Un bannissement possible des routeurs TP-Link à l'horizon ?

L’une des marques de routeurs les plus populaires aux États-Unis, TP-Link, fait actuellement l’objet d’un examen par le gouvernement américain. En fait, c’est si sérieux que les routeurs pourraient être totalement bannis pour protéger la sécurité nationale.
TP-Link lié à un acteur de menace chinois
Microsoft a d’abord remarqué des informations d’identification volées aux clients de Microsoft en août 2023. L’entreprise a retracé les attaques jusqu’à un réseau d’appareils compromis. Les attaques proviennent de Storm-0940, un acteur de menace chinois, et le réseau d’appareils est appelé CovertNetwork-1658.
Depuis la découverte du problème, Microsoft a remarqué que Storm-0940 utilisait des informations d’identification volées. Les informations d’identification initiales provenaient d’attaques de force brute et de pulvérisation de mots de passe, ainsi que de l’exploitation des services et appareils de réseau.
En général, cet acteur de menace cible à la fois les organisations gouvernementales et non gouvernementales, les bases de défense, les cabinets d’avocats, et plus encore en Amérique du Nord et en Europe.
Bien sûr, les cibles nord-américaines sont celles qui inquiètent le gouvernement américain. La mauvaise nouvelle pour TP-Link est que la plupart de ce réseau secret est constitué de leurs routeurs pour petits bureaux et bureaux à domicile.
Un bannissement de routeur TP-Link pourrait être possible
Avec ces informations, les responsables gouvernementaux envisagent désormais un bannissement, espérant que cela réduira considérablement les possibles attaques via le réseau secret. Une partie de l’inquiétude provient également des nombreuses agences fédérales, pas seulement des utilisateurs domestiques, qui utilisent des routeurs TP-Link.
Grâce à leur prix bas, TP-Link est actuellement la marque de routeurs la plus vendue sur Amazon. Il est logique que les acteurs de menace ciblent cette marque.
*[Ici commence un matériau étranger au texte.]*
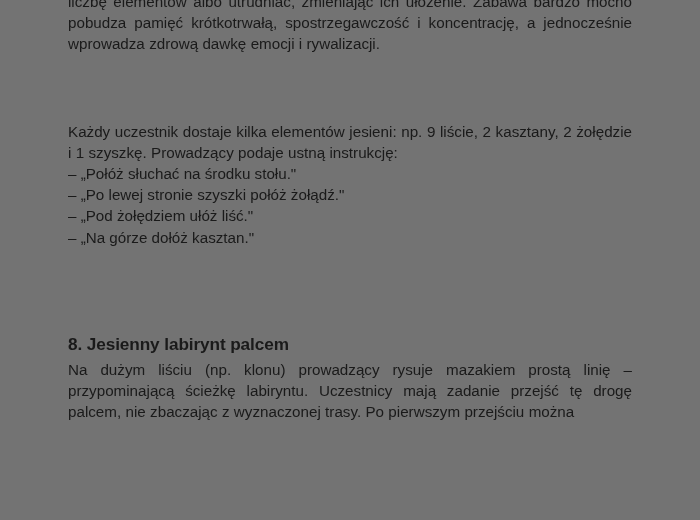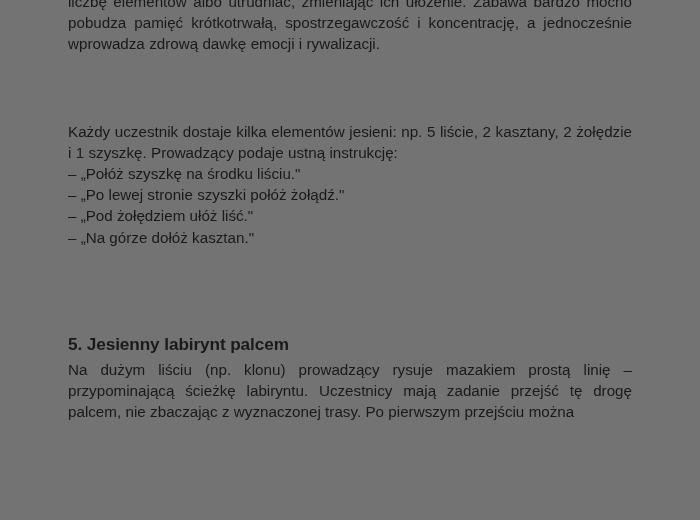--- a/index.html
+++ b/index.html
@@ -83,33 +83,33 @@
 <div class="page">
   <div class="column">
 
     <p class="body-text">liczbę elementów albo utrudniać, zmieniając ich ułożenie. Zabawa bardzo mocno pobudza pamięć krótkotrwałą, spostrzegawczość i koncentrację, a jednocześnie wprowadza zdrową dawkę emocji i rywalizacji.</p>
 
     <div class="gap-before-heading"></div>
 
 
     <div class="gap-after-heading"></div>
 
-    <p class="body-text">Każdy uczestnik dostaje kilka elementów jesieni: np. 5 liście, 2 kasztany, 2 żołędzie i 1 szyszkę. Prowadzący podaje ustną instrukcję:</p>
+    <p class="body-text">Każdy uczestnik dostaje kilka elementów jesieni: np. 9 liście, 2 kasztany, 2 żołędzie i 1 szyszkę. Prowadzący podaje ustną instrukcję:</p>
 
     <ul class="instruction-list">
-      <li>– „Połóż szyszkę na środku liściu."</li>
+      <li>– „Połóż słuchać na środku stołu."</li>
       <li>– „Po lewej stronie szyszki połóż żołądź."</li>
       <li>– „Pod żołędziem ułóż liść."</li>
       <li>– „Na górze dołóż kasztan."</li>
     </ul>
 
 
     <div class="gap-before-heading"></div>
     <div style="height:23px"></div>
 
-    <h2 class="section-heading">5. Jesienny labirynt palcem</h2>
+    <h2 class="section-heading">8. Jesienny labirynt palcem</h2>
 
     <div class="gap-after-heading"></div>
 
     <p class="body-text">Na dużym liściu (np. klonu) prowadzący rysuje mazakiem prostą linię – przypominającą ścieżkę labiryntu. Uczestnicy mają zadanie przejść tę drogę palcem, nie zbaczając z wyznaczonej trasy. Po pierwszym przejściu można</p>
 
   </div>
 </div>
 
 </body></html>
TP-Link dit que les allégations sont erronées
Des responsables américains des départements de la Justice, du Commerce et de la Défense enquêtent actuellement sur l’historique des vulnérabilités, le bilan de la marque concernant les correctifs (ou non) des failles de sécurité, et même le faible coût des routeurs. Oui, il y a des suspicions que TP-Link essaierait de créer un monopole en vendant les routeurs à un prix inférieur à celui de leur fabrication.
La marque a déclaré que ses produits respectent toutes les exigences de sécurité nécessaires pour toutes les agences gouvernementales américaines. Ils affirment également que tous les appareils sont testés pour les vulnérabilités de sécurité, et si des problèmes apparaissent, ils sont atténués aussi vite que possible.

Pourtant, l’ancien commissaire de la Commission fédérale des communications, Michael O’Rielly, a déclaré que TP-Link a un taux de vulnérabilités et de citations plus élevé que d’autres routeurs. Mais il ne considère pas la marque comme négligente d’une quelconque manière.
De plus, le réseau secret n’est pas uniquement composé de routeurs TP-Link. D’autres marques sont incluses, même si elles sont en minorité. Même si ces routeurs sont bannis, il est probable que les acteurs de menace chinois reconstruisent leur réseau en utilisant des vulnérabilités d’autres routeurs.
Le taux plus élevé est très probablement dû à la popularité de la marque. Par exemple, Windows détient une part de marché pour l’informatique de bureau, en faisant une cible beaucoup plus grande que macOS. Cependant, cela ne signifie pas que macOS soit exempt de vulnérabilités.
Ce que cela signifie pour vous
Un bannissement des routeurs TP-Link ne signifierait pas que vous devez vous précipiter pour acheter un nouveau routeur immédiatement. Comme vous le savez peut-être déjà, de nombreuses marques/entreprises chinoises populaires sont actuellement sous un examen minutieux, surtout avec tous les problèmes entourant TikTok.
Principalement, un bannissement signifierait que vous ne pourriez plus acheter la marque et que les agences gouvernementales et fédérales cesseraient de les utiliser. Mais ne vous attendez pas à une décision officielle avant le début de l’année prochaine.
Pour l’instant, continuez à être vigilant et protégez-vous en ligne, notamment en utilisant un utilitaire antivirus.